** Opening Source material block **

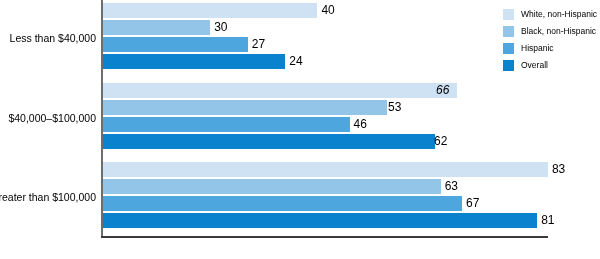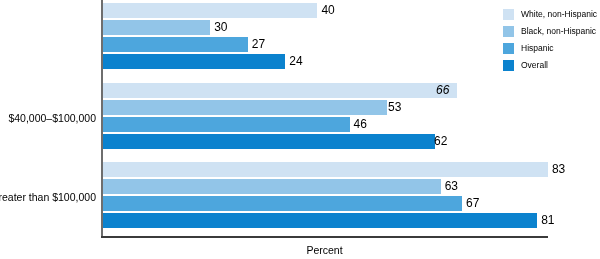--- a/index.html
+++ b/index.html
@@ -100,20 +100,21 @@
   }
 </style>
 </head>
 <body>
 
 <div id="chart-root">
 
   <div class="axis-line-y"></div>
   <div class="axis-line-x"></div>
 
+  <div class="cat-label" style="top:33px;">Less than $40,000</div>
   <div class="cat-label" style="top:113px;">$40,000–$100,000</div>
   <div class="cat-label" style="top:192px;">Greater than $100,000</div>
 
   <div id="bars-layer">
       <div class="bar" style="top: 3px; width: 214.4px; background: rgb(207, 226, 243);"></div>
       <div class="bar-value" style="top: 3px; left: 321.4px;">40</div>
       <div class="bar" style="top: 20px; width: 107.2px; background: rgb(146, 197, 232);"></div>
       <div class="bar-value" style="top: 20px; left: 214.2px;">30</div>
       <div class="bar" style="top: 37px; width: 144.72px; background: rgb(77, 166, 221);"></div>
       <div class="bar-value" style="top: 37px; left: 251.72px;">27</div>
@@ -149,15 +150,14 @@
     <div class="legend-row">
       <span class="legend-swatch" style="background:#4da6dd;"></span>
       <span class="legend-text">Hispanic</span>
     </div>
     <div class="legend-row">
       <span class="legend-swatch" style="background:#0b82ce;"></span>
       <span class="legend-text">Overall</span>
     </div>
   </div>
 
-  <div class="x-title">Percent</div>
 
 </div>
 
 </body></html>

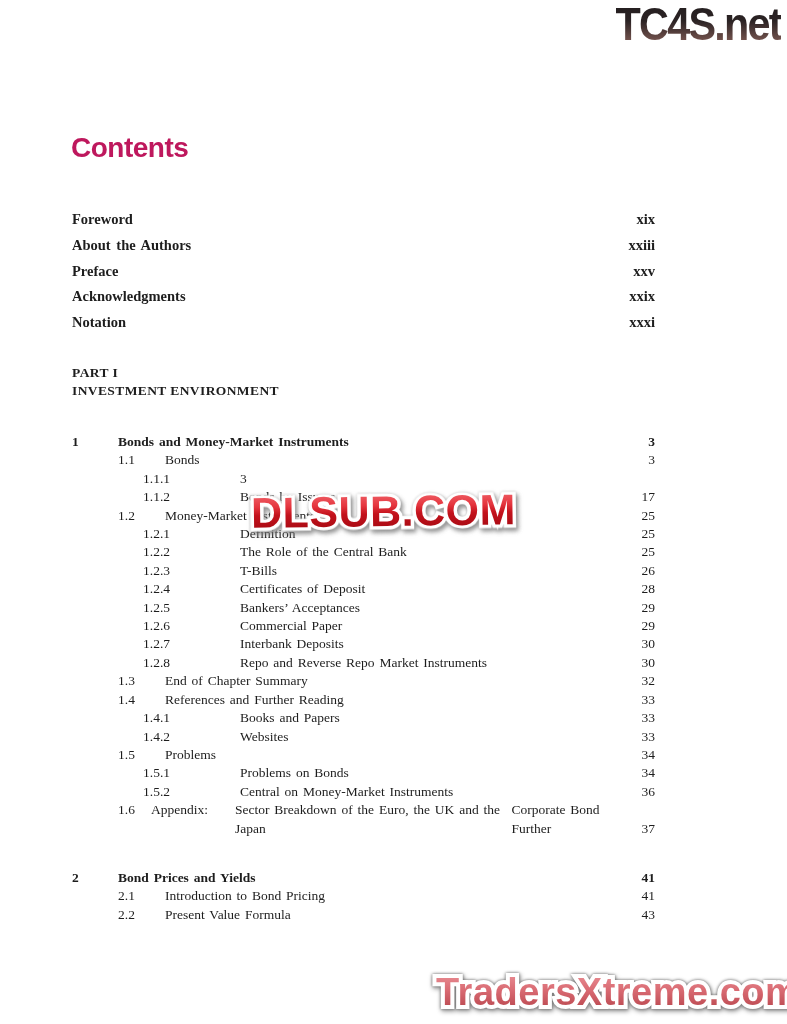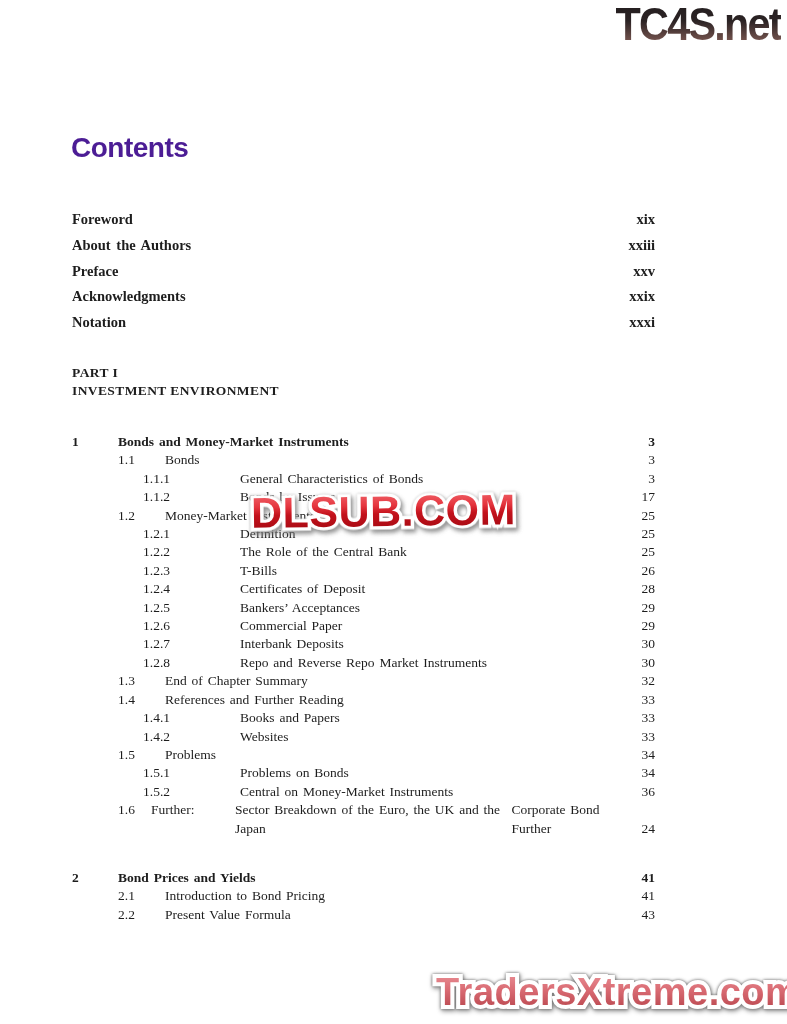--- a/index.html
+++ b/index.html
@@ -6,21 +6,21 @@
   body{background:#888;}
   #page{
     position:relative; width:787px; height:1024px; background:#ffffff;
     overflow:hidden; font-family:"Liberation Serif","DejaVu Serif",serif;
     color:#1d1d1d; margin:0 auto;
   }
   
   #contents-title{
     position:absolute; left:71px; top:132px;
     font-family:"Liberation Sans","DejaVu Sans",sans-serif;
-    font-weight:bold; font-size:28px; letter-spacing:-0.5px; color:#4c1d95;
+    font-weight:bold; font-size:28px; letter-spacing:-0.5px; color:#be185d;
   }
   #front-matter{position:absolute; left:72px; top:207px; width:583px;}
   .fm-row{display:flex; justify-content:space-between; line-height:25.75px;
     font-weight:bold; font-size:14.5px; word-spacing:2px;}
   #part-heading{position:absolute; left:72px; top:364px; width:583px;
     text-align:left; font-weight:bold; font-size:13.5px; letter-spacing:.4px;}
   #part-heading div{line-height:17.5px;}
   
   #toc{position:absolute; left:72px; top:433px; width:583px;}
   .toc-row{display:flex; line-height:18.4px; font-size:13.5px; word-spacing:1.5px;}
@@ -108,21 +108,20 @@
         <span class="label">Bonds and Money-Market Instruments</span>
         <span class="page">3</span>
       </div>
       <div class="toc-row section">
         <span class="num">1.1</span>
         <span class="label">Bonds</span>
         <span class="page">3</span>
       </div>
       <div class="toc-row subsection">
         <span class="num">1.1.1</span>
-        <span class="label">General Characteristics of Bonds</span>
         <span class="page">3</span>
       </div>
       <div class="toc-row subsection">
         <span class="num">1.1.2</span>
         <span class="label">Bonds by Issuers</span>
         <span class="page">17</span>
       </div>
       <div class="toc-row section">
         <span class="num">1.2</span>
         <span class="label">Money-Market Instruments</span>
@@ -198,26 +197,26 @@
         <span class="label">Problems on Bonds</span>
         <span class="page">34</span>
       </div>
       <div class="toc-row subsection">
         <span class="num">1.5.2</span>
         <span class="label">Central on Money-Market Instruments</span>
         <span class="page">36</span>
       </div>
       <div class="toc-row appendix">
         <span class="num">1.6</span>
-        <span class="prefix">Further:</span>
+        <span class="prefix">Appendix:</span>
         <span class="lblwrap">
           <span class="lbl">Sector Breakdown of the Euro, the UK and the Japan</span>
           <span class="lbl">Corporate Bond Further</span>
         </span>
-        <span class="page">24</span>
+        <span class="page">37</span>
       </div>
       <div class="toc-row chapter gap">
         <span class="num">2</span>
         <span class="label">Bond Prices and Yields</span>
         <span class="page">41</span>
       </div>
       <div class="toc-row section">
         <span class="num">2.1</span>
         <span class="label">Introduction to Bond Pricing</span>
         <span class="page">41</span>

** Closing Source material block **

From the first line to the last, repeat the data above exactly and leave the pictures out.

--- a/index.html
+++ b/index.html
@@ -100,20 +100,21 @@
   }
 </style>
 </head>
 <body>
 
 <div id="chart-root">
 
   <div class="axis-line-y"></div>
   <div class="axis-line-x"></div>
 
+  <div class="cat-label" style="top:33px;">Less than $40,000</div>
   <div class="cat-label" style="top:113px;">$40,000–$100,000</div>
   <div class="cat-label" style="top:192px;">Greater than $100,000</div>
 
   <div id="bars-layer">
       <div class="bar" style="top: 3px; width: 214.4px; background: rgb(207, 226, 243);"></div>
       <div class="bar-value" style="top: 3px; left: 321.4px;">40</div>
       <div class="bar" style="top: 20px; width: 107.2px; background: rgb(146, 197, 232);"></div>
       <div class="bar-value" style="top: 20px; left: 214.2px;">30</div>
       <div class="bar" style="top: 37px; width: 144.72px; background: rgb(77, 166, 221);"></div>
       <div class="bar-value" style="top: 37px; left: 251.72px;">27</div>
@@ -149,15 +150,14 @@
     <div class="legend-row">
       <span class="legend-swatch" style="background:#4da6dd;"></span>
       <span class="legend-text">Hispanic</span>
     </div>
     <div class="legend-row">
       <span class="legend-swatch" style="background:#0b82ce;"></span>
       <span class="legend-text">Overall</span>
     </div>
   </div>
 
-  <div class="x-title">Percent</div>
 
 </div>
 
 </body></html>

--- a/index.html
+++ b/index.html
@@ -6,21 +6,21 @@
   body{background:#888;}
   #page{
     position:relative; width:787px; height:1024px; background:#ffffff;
     overflow:hidden; font-family:"Liberation Serif","DejaVu Serif",serif;
     color:#1d1d1d; margin:0 auto;
   }
   
   #contents-title{
     position:absolute; left:71px; top:132px;
     font-family:"Liberation Sans","DejaVu Sans",sans-serif;
-    font-weight:bold; font-size:28px; letter-spacing:-0.5px; color:#4c1d95;
+    font-weight:bold; font-size:28px; letter-spacing:-0.5px; color:#be185d;
   }
   #front-matter{position:absolute; left:72px; top:207px; width:583px;}
   .fm-row{display:flex; justify-content:space-between; line-height:25.75px;
     font-weight:bold; font-size:14.5px; word-spacing:2px;}
   #part-heading{position:absolute; left:72px; top:364px; width:583px;
     text-align:left; font-weight:bold; font-size:13.5px; letter-spacing:.4px;}
   #part-heading div{line-height:17.5px;}
   
   #toc{position:absolute; left:72px; top:433px; width:583px;}
   .toc-row{display:flex; line-height:18.4px; font-size:13.5px; word-spacing:1.5px;}
@@ -108,21 +108,20 @@
         <span class="label">Bonds and Money-Market Instruments</span>
         <span class="page">3</span>
       </div>
       <div class="toc-row section">
         <span class="num">1.1</span>
         <span class="label">Bonds</span>
         <span class="page">3</span>
       </div>
       <div class="toc-row subsection">
         <span class="num">1.1.1</span>
-        <span class="label">General Characteristics of Bonds</span>
         <span class="page">3</span>
       </div>
       <div class="toc-row subsection">
         <span class="num">1.1.2</span>
         <span class="label">Bonds by Issuers</span>
         <span class="page">17</span>
       </div>
       <div class="toc-row section">
         <span class="num">1.2</span>
         <span class="label">Money-Market Instruments</span>
@@ -198,26 +197,26 @@
         <span class="label">Problems on Bonds</span>
         <span class="page">34</span>
       </div>
       <div class="toc-row subsection">
         <span class="num">1.5.2</span>
         <span class="label">Central on Money-Market Instruments</span>
         <span class="page">36</span>
       </div>
       <div class="toc-row appendix">
         <span class="num">1.6</span>
-        <span class="prefix">Further:</span>
+        <span class="prefix">Appendix:</span>
         <span class="lblwrap">
           <span class="lbl">Sector Breakdown of the Euro, the UK and the Japan</span>
           <span class="lbl">Corporate Bond Further</span>
         </span>
-        <span class="page">24</span>
+        <span class="page">37</span>
       </div>
       <div class="toc-row chapter gap">
         <span class="num">2</span>
         <span class="label">Bond Prices and Yields</span>
         <span class="page">41</span>
       </div>
       <div class="toc-row section">
         <span class="num">2.1</span>
         <span class="label">Introduction to Bond Pricing</span>
         <span class="page">41</span>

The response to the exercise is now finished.